Se durante muitos anos o Emmy ficou marcado pelas repetições excessivas, com séries como Modern Family e Mad Men saindo vitoriosas por anos consecutivos e deixando poucas surpresas para a grande noite, é seguro dizer que a realidade agora é — minimamente — outra. Embora a grande parte das previsões para a edição deste ano tenha acertado os principais vencedores, a Academia de Artes e Ciências Televisivas conseguiu causar boas surpresas e encontrar o meio-termo entre abraçar as tradições e se abrir às novidades em uma noite que celebrou o velho e o novo sem sair muito do roteiro.
Não quer dizer que as grandes vencedoras da noite não estivessem dentro das previsões, mas o anúncio final de The Pitt como a melhor série de drama certamente arruinou alguns bolões por aí. Disputando de perto o principal prêmio da categoria dramática estava a segunda temporada de Ruptura, que não terminou mal (foram 8 Emmys contando a noite principal e as categorias técnicas na semana anterior). A escolha pela série médica certamente remonta aos tempos de ER (Plantão Médico), já que a atual é uma espécie de “sucessora espiritual” da clássica.
O significado desta vitória tem um gosto especial para amantes da TV. Em tempos de grandes séries que jogam pela janela o formato clássico da telinha, reconhecer um drama estruturado com episódios individuais que mantêm um arco serializado, e não uma série que parece mais um tenebroso filme de 10 horas, parece um recado da Academia (e também do público, considerando o sucesso da atração) sobre o que anda fazendo falta no streaming.

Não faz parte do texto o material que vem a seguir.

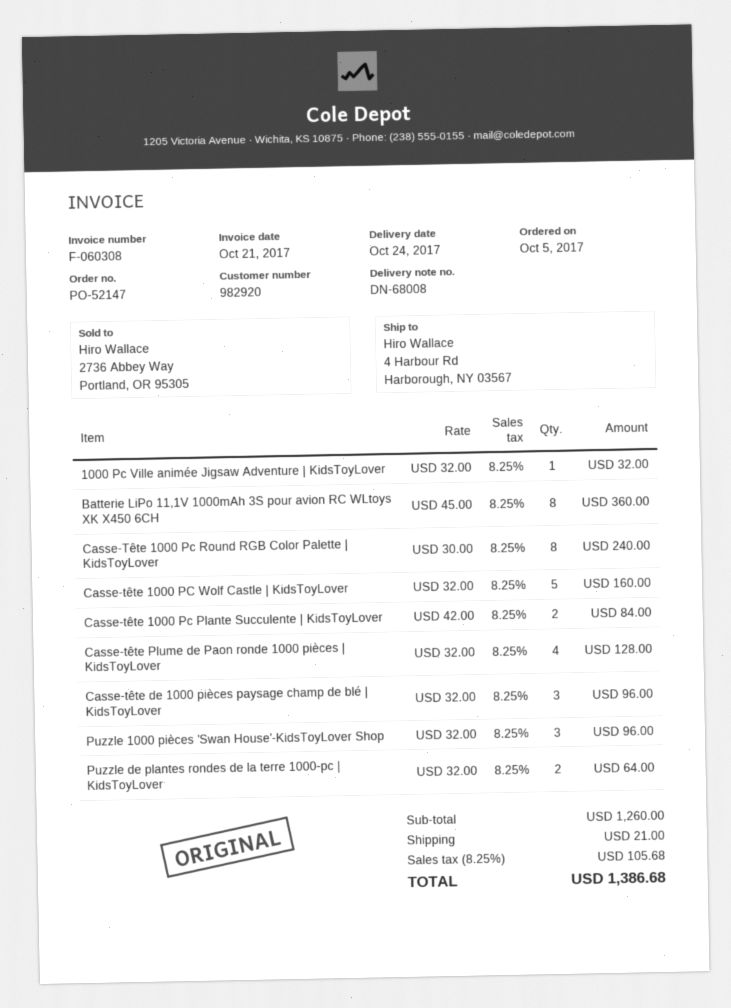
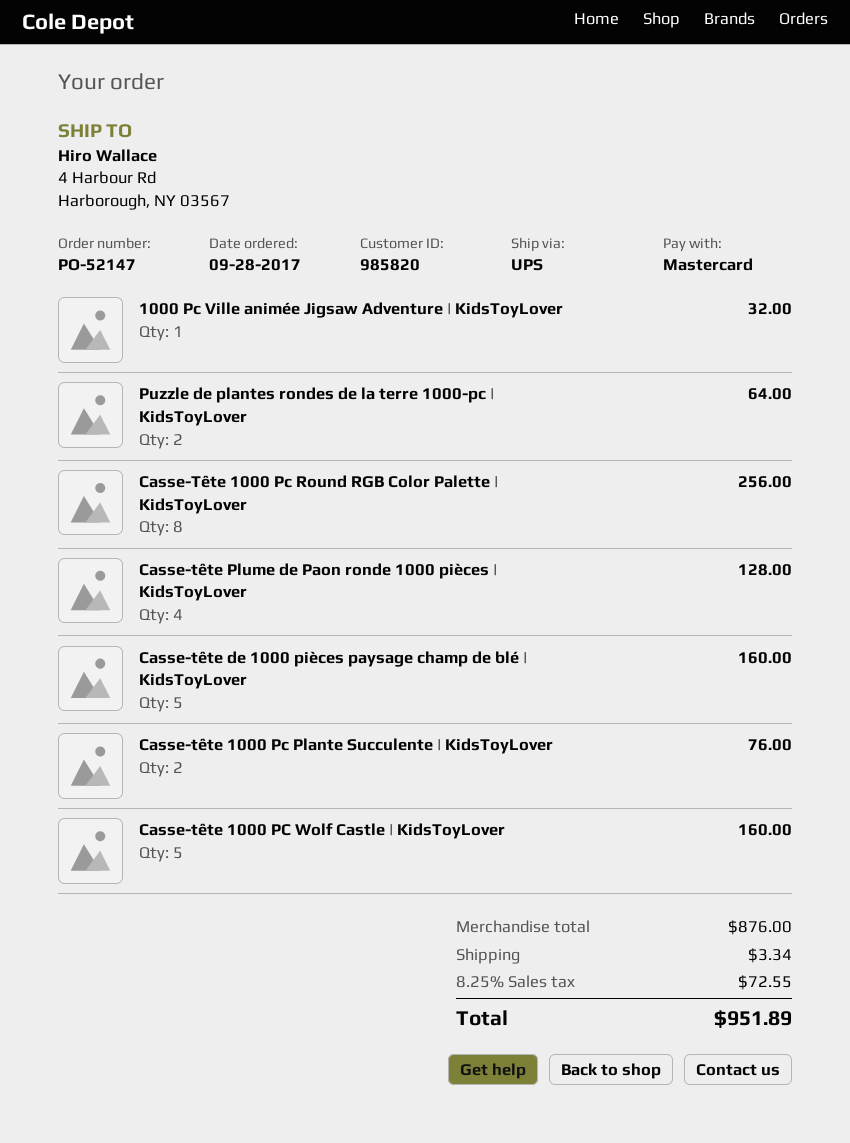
order date: 2017-10-05 -> 2017-09-28
customer number: 982920 -> 985820
Batterie LiPo 11,1V 1000mAh 3S pour avion RC WLtoys XK X450 6CH: 8 for 360.00 -> none
Casse-Tête 1000 Pc Round RGB Color Palette | KidsToyLover: 8 for 240.00 -> 8 for 256.00
Casse-tête 1000 Pc Plante Succulente | KidsToyLover: 2 for 84.00 -> 2 for 76.00
Casse-tête de 1000 pièces paysage champ de blé | KidsToyLover: 3 for 96.00 -> 5 for 160.00
Puzzle 1000 pièces 'Swan House'-KidsToyLover Shop: 3 for 96.00 -> none
subtotal: 1260.00 -> 876.00
shipping: 21.00 -> 3.34
tax: 8.25% = 105.68 -> 8.25% = 72.55
total: 1386.68 -> 951.89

Mesmo assim, a verdade é que é uma vitória que ainda está dentro das estatísticas. As três grandes vencedoras, The Pitt, O Estúdio e Adolescência estão entre as que dominaram as apostas, as conversas e as redes sociais ao longo dos últimos meses, e passaram no teste do que faz uma grande vencedora do Emmy no século 21. Não basta ser uma produção tecnicamente boa. A repercussão e o poder de gerar conversas tornam-se tão importantes quanto a qualidade do produto final.
Em todos os quesitos, as três séries citadas acima de fato entregaram, mas não só elas. Ruptura, com sua ótima segunda temporada, foi além de criar um quebra-cabeças indecifrável e mergulhou com sabedoria nas implicações éticas do controle criativo e na definição de individualidade; The Pitt traz a realidade da medicina moderna e o trauma permanente deixado pela pandemia de covid-19; O Estúdio se vestiu com ironia para criticar o modus operandi de Hollywood e seus excessos de reboots e remakes, criando no caminho uma comédia autoconsciente com humor fino e irretocável. Adolescência elevou debates urgentes sobre machismo, perpetuação da misoginia e cultura ‘incel’ online.